The CBO analysis finds the committee has only $581 Billion in spending that is not Medicaid or Medicare. Congressional leadership has long promised no cuts to Medicare which would mean a minimum of $299 Billion in cuts to Medicaid, and only if it made deep cuts to other safety net programs. In fact, eliminating every program besides safety net programs only adds up to $135 Billion.

Last week the U.S. House of Representatives passed a Budget Resolution that commits the House to $2 Trillion in cuts, with at least $880 Billion in cuts assigned to committee covering Medicaid. Based on previous proposals from House Budget Committee Republican leadership, the $880 Billion in cuts are widely anticipated to come from the Medicaid program.
Remember that what passed the House wasn’t any type of specifics, but an outline of a budget with total numbers, and the committees that would figure out the details. If the Senate were to agree to this budget resolution (which they haven’t yet), then we’d have to get into the actual programs and specific programs that get cut to make the US budget match up with those numbers, or at least the same amount of deficit.

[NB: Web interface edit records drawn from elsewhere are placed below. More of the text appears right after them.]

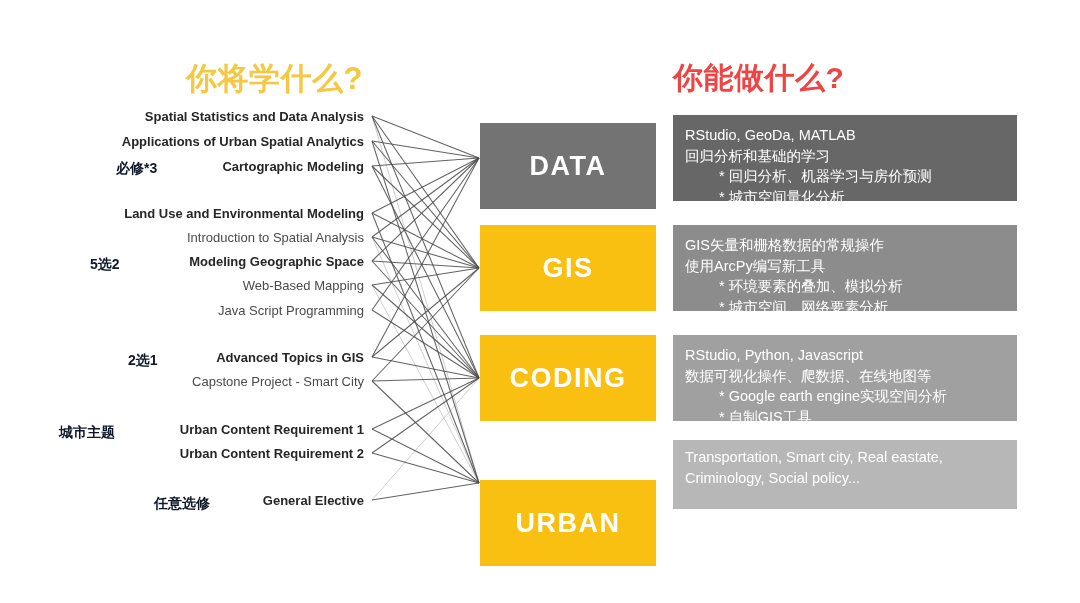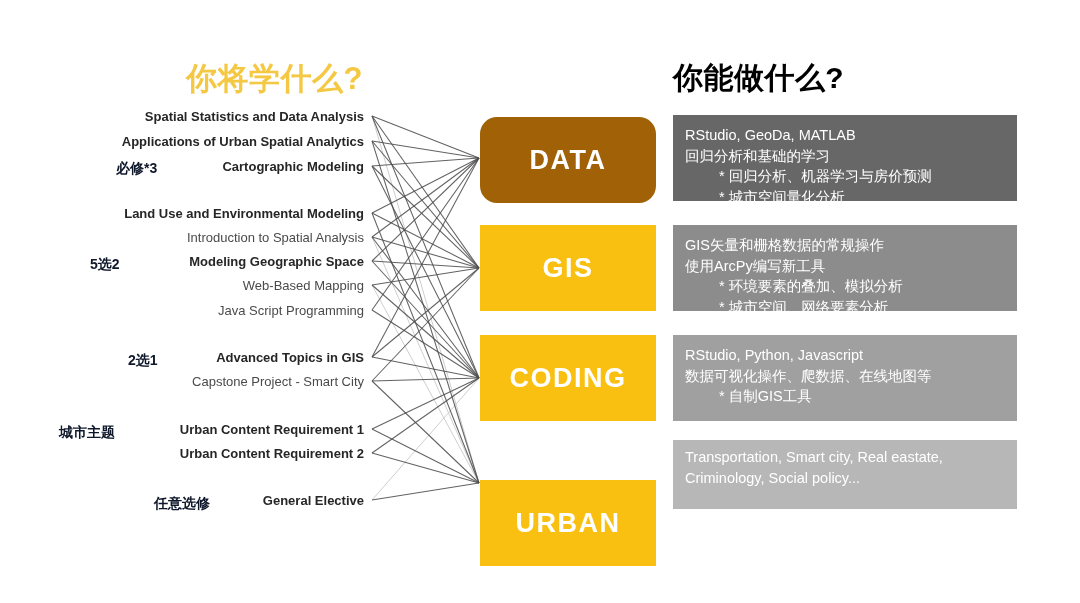"你能做什么?" #heading-right { color: #000000 -> #ef4444; font-family: Liberation Mono, monospace -> none }
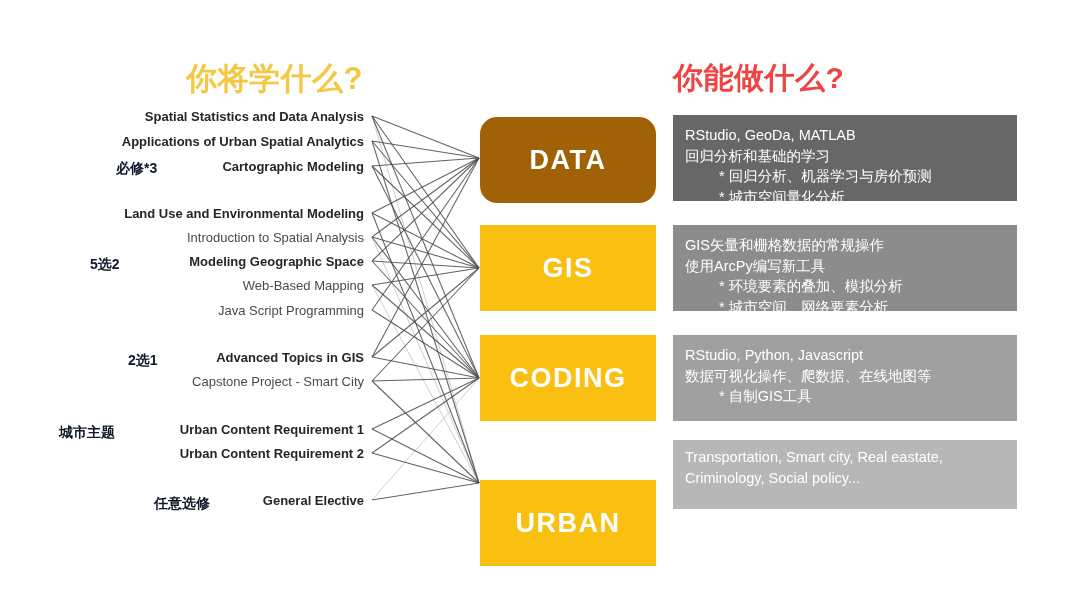"DATA" div.cat-box { background: #a16207 -> #737373; border-radius: 17px -> none; top: 117px -> 123px }
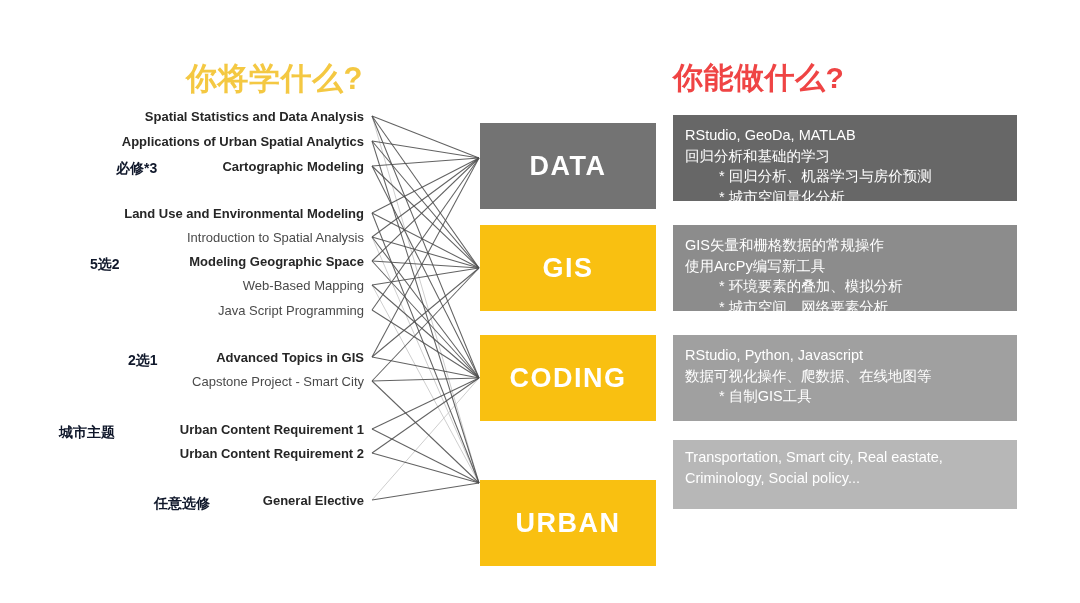"* Google earth engine实现空间分析" div.outcome-line { html: none -> <div>* Google earth engine实现空间分析</div> }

As a reminder, here are the required changes in all the committees to match up to the budget resolution of $4.5 trillion in tax cuts over the next 10 years.

The Senate passed its own budget resolution in February that would have increased spending on macho Trumpian stuff like border security and defense, and planned to wait until later to do the taxing and budget cuts part. But it now seems that they will try to jam everything into one mess of a bill, although any Senate outline that gets revealed won’t come out for a while.
Senate Republicans adopted a budget reflecting their desired, two-bill strategy, which would have put the tax changes in a separate bill later this year. They are now switching to the one-bill track, but not before they address necessary changes to the House product to pass muster with their members.

The Senate Finance Committee, Thune noted, has quietly been socializing ideas with Senate Republicans on the tax piece and Senate Republicans are expected to talk about the House budget during their own closed-door lunches this week. It will mark the first chance leadership will have to take the temperature of the whole group at once.

Senate GOP leadership staff also briefed senior Senate Republican staffers during a meeting on Monday, indicating that they were still in the very early stages of ironing out a deal on the House budget resolution. Senate Republicans hold multiple staff meetings, which are run by leadership offices, at the start of every week.

While Senate Republicans grapple privately with the House budget resolution, Senate Republicans are expected to focus floor activity next week on a much closer deadline: funding the government.
Oh yeah, there’s that too!

The government shutdown deadline is looming for a week from Friday, and deals with the current year budget, to allow spending for the next 6 1/2 months. It is not the 2026 budget that would have the Medicaid cuts and GOP's tax giveaways in it. While House Speaker Mike Johnson says he plans for a vote on Tuesday to avoid a shutdown, let’s see if that actually happens.

If not, it could quite a different case of March Madness up on Capitol Hill next week. And we'd better not see one Dem vote for anything put up by the GOP until the unauthorized dweebs at DOGE and Elon Musk are driven out of DC, because otherwise we can't guarantee that our tax dollars will go anywhere other than the pockets of the crooks getting 6 figures to make things more inefficient in DC, and to screw things up for everyday Americans.